Data to use:
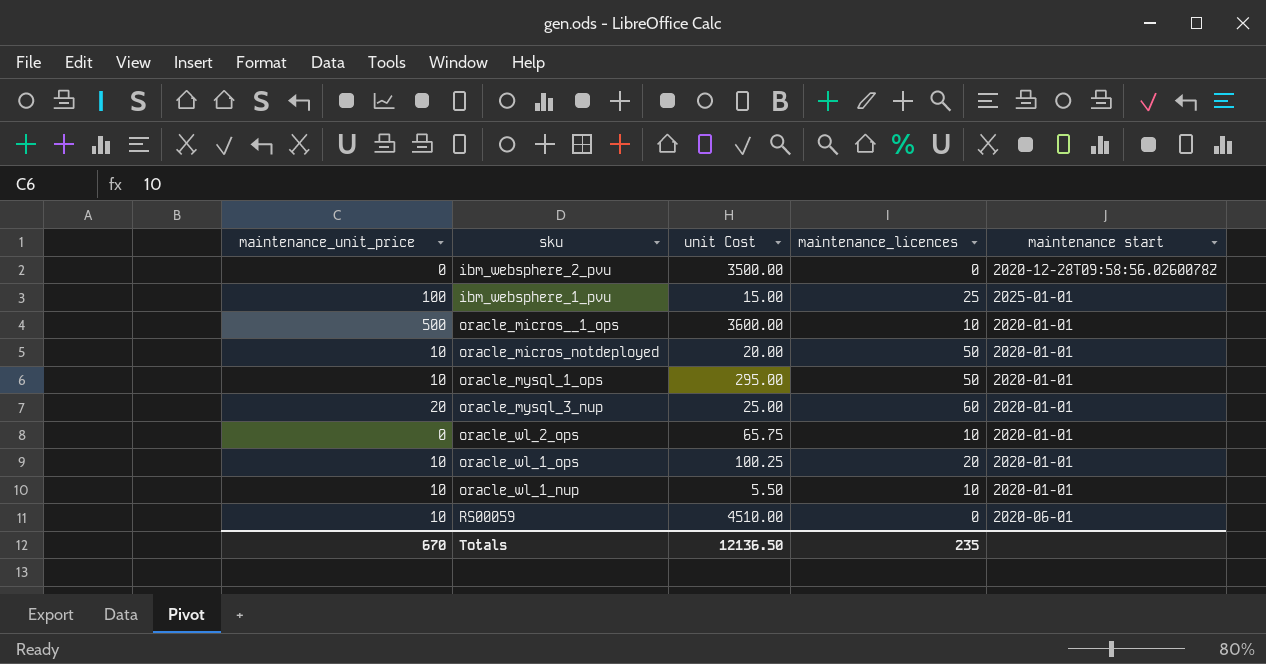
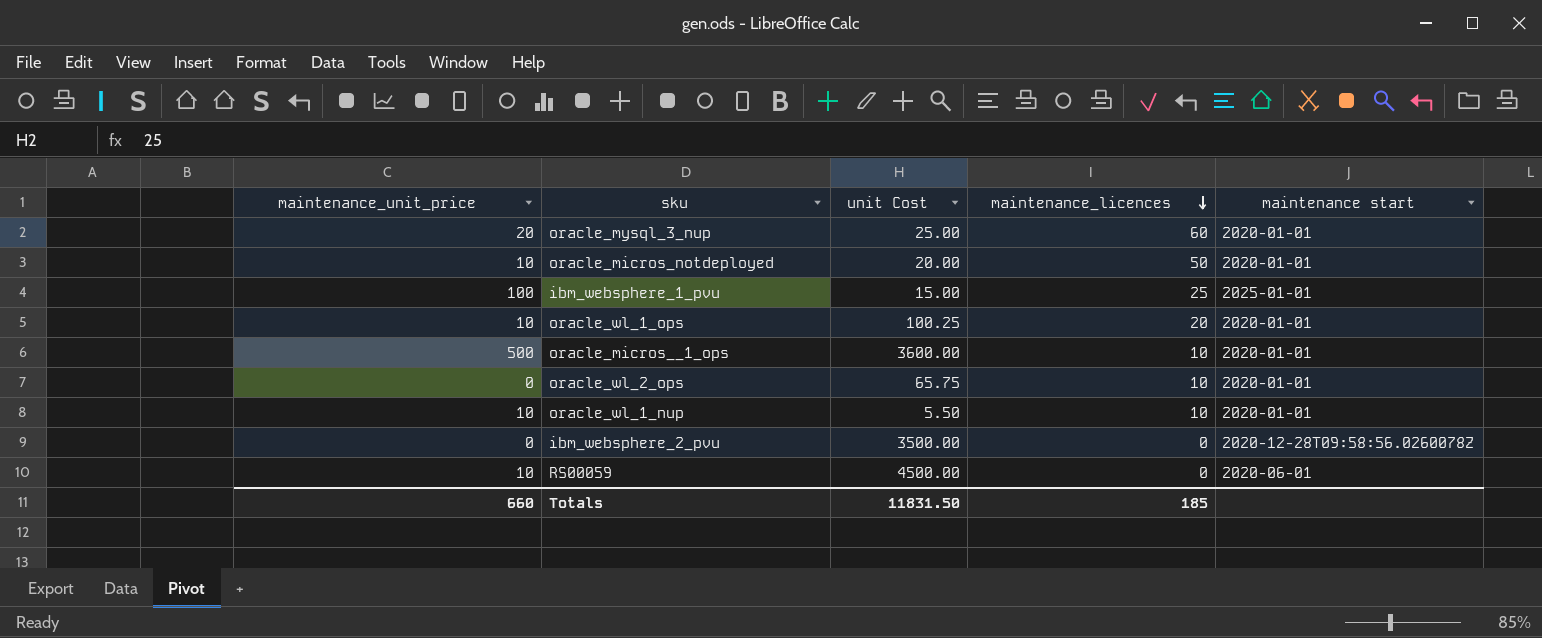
row order: none -> maintenance_licences descending
row oracle_mysql_1_ops: 10 | 295.00 | 50 | 2020-01-01 -> none
RS00059 | unit Cost: 4510.00 -> 4500.00
Totals | maintenance_unit_price: 670 -> 660
Totals | unit Cost: 12136.50 -> 11831.50
Totals | maintenance_licences: 235 -> 185

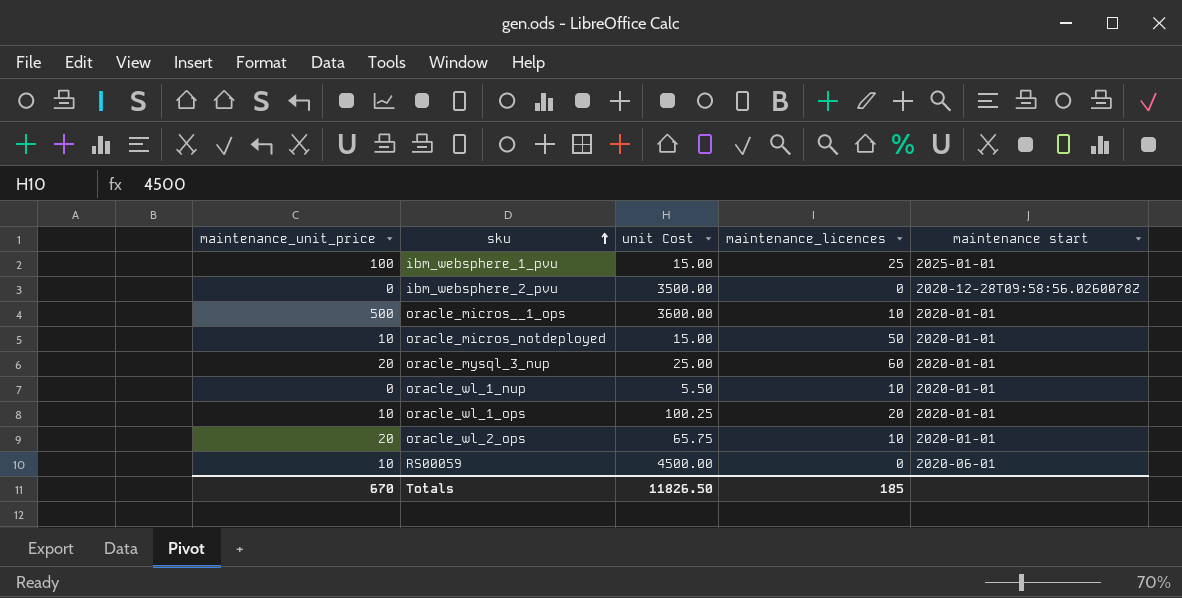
row order: maintenance_licences descending -> sku ascending
oracle_micros_notdeployed | unit Cost: 20.00 -> 15.00
oracle_wl_1_nup | maintenance_unit_price: 10 -> 0
oracle_wl_2_ops | maintenance_unit_price: 0 -> 20
Totals | maintenance_unit_price: 660 -> 670
Totals | unit Cost: 11831.50 -> 11826.50

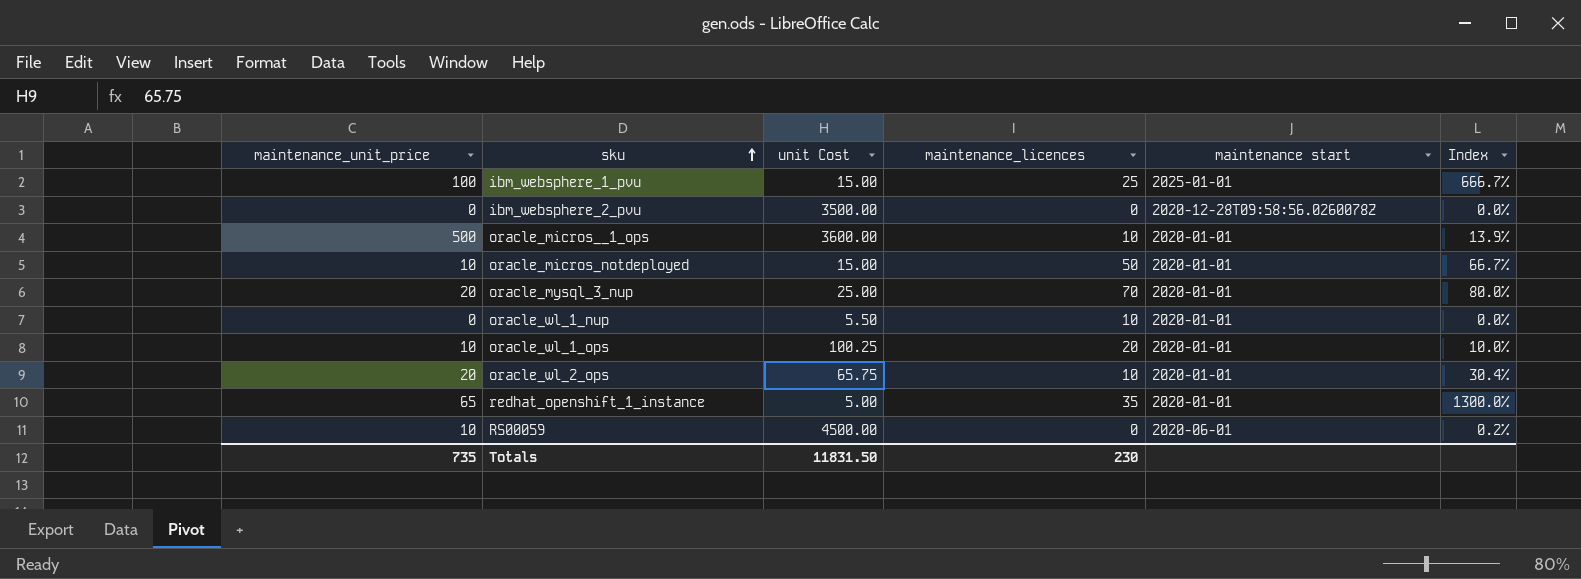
column Index | formula: none -> [maintenance_unit_price] / [unit Cost]
oracle_mysql_3_nup | maintenance_licences: 60 -> 70
row redhat_openshift_1_instance: none -> 65 | 5.00 | 35 | 2020-01-01 | 1300.0%
Totals | maintenance_unit_price: 670 -> 735
Totals | unit Cost: 11826.50 -> 11831.50
Totals | maintenance_licences: 185 -> 230

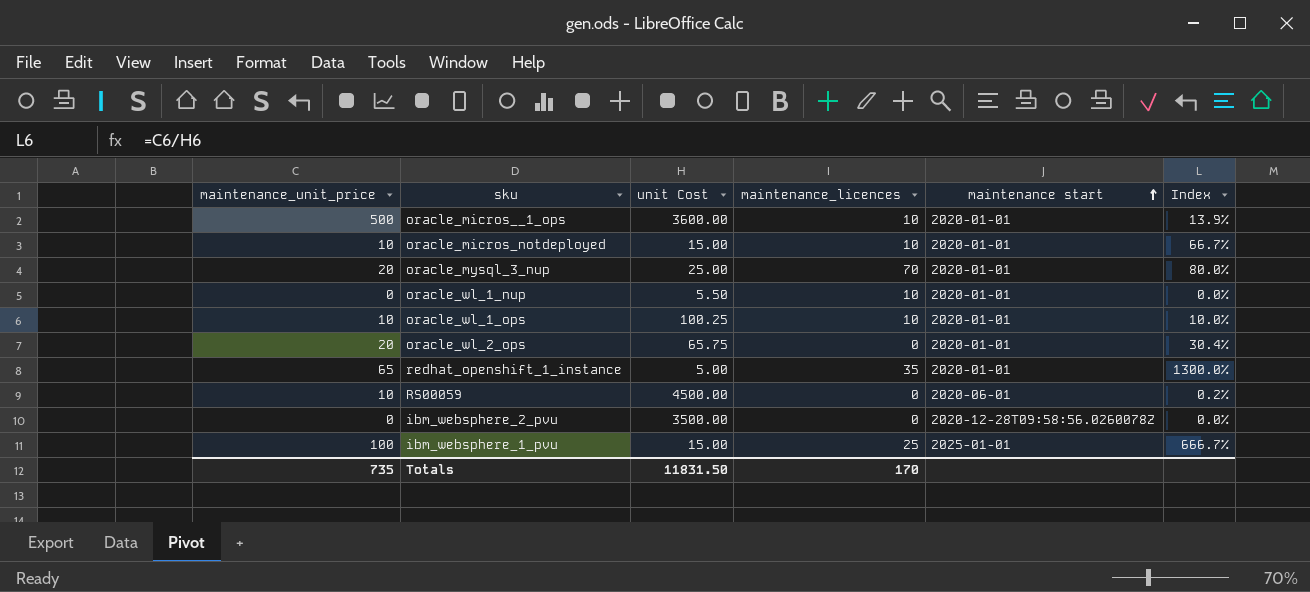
row order: sku ascending -> maintenance start ascending
oracle_micros_notdeployed | maintenance_licences: 50 -> 10
oracle_wl_1_ops | maintenance_licences: 20 -> 10
oracle_wl_2_ops | maintenance_licences: 10 -> 0
Totals | maintenance_licences: 230 -> 170

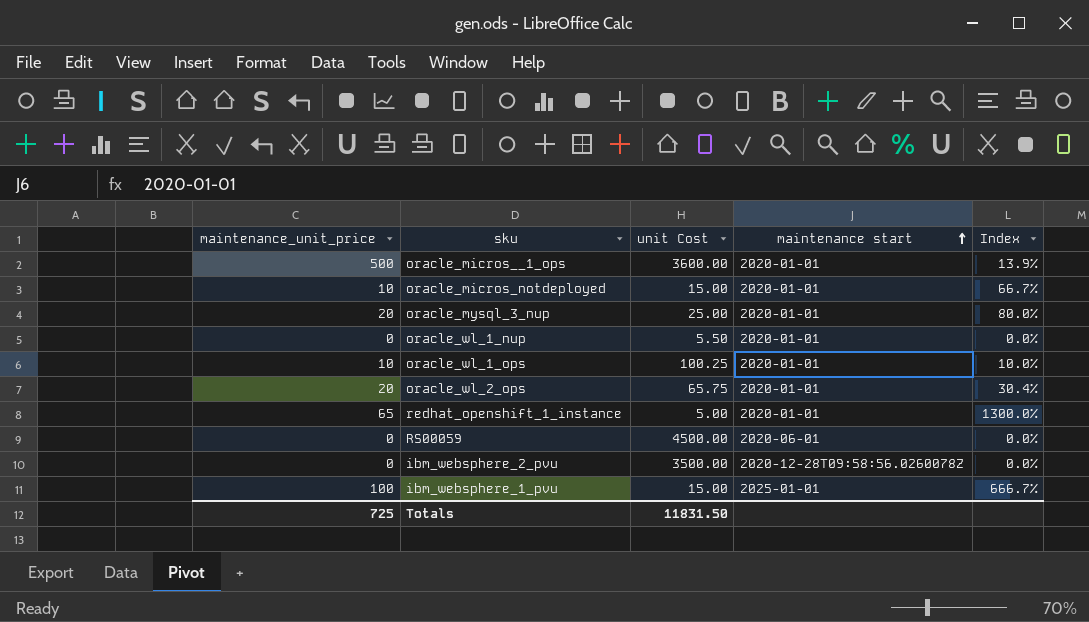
column maintenance_licences | position: 4 -> none
RS00059 | maintenance_unit_price: 10 -> 0
RS00059 | Index: 0.2% -> 0.0%
Totals | maintenance_unit_price: 735 -> 725

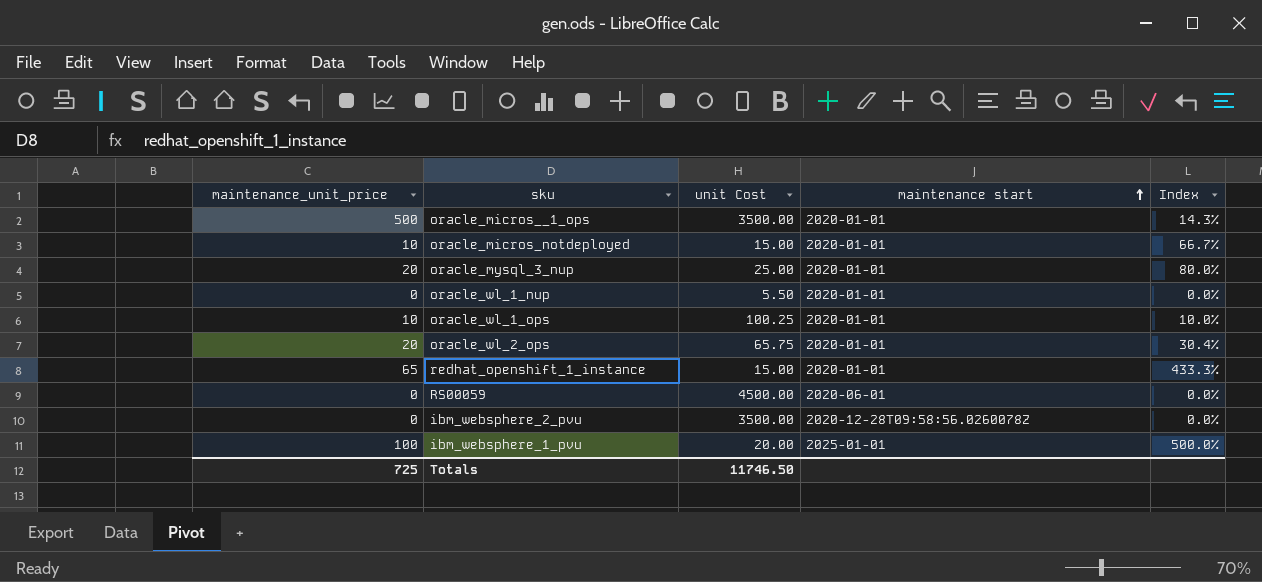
oracle_micros__1_ops | unit Cost: 3600.00 -> 3500.00
oracle_micros__1_ops | Index: 13.9% -> 14.3%
redhat_openshift_1_instance | unit Cost: 5.00 -> 15.00
redhat_openshift_1_instance | Index: 1300.0% -> 433.3%
ibm_websphere_1_pvu | unit Cost: 15.00 -> 20.00
ibm_websphere_1_pvu | Index: 666.7% -> 500.0%
Totals | unit Cost: 11831.50 -> 11746.50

Exercise aim: Answer with the exact lines running from the one that contains "oracle_micros__1_ops | unit" through the last line of the data. Include no other line.

Response box:
oracle_micros__1_ops | unit Cost: 3600.00 -> 3500.00
oracle_micros__1_ops | Index: 13.9% -> 14.3%
redhat_openshift_1_instance | unit Cost: 5.00 -> 15.00
redhat_openshift_1_instance | Index: 1300.0% -> 433.3%
ibm_websphere_1_pvu | unit Cost: 15.00 -> 20.00
ibm_websphere_1_pvu | Index: 666.7% -> 500.0%
Totals | unit Cost: 11831.50 -> 11746.50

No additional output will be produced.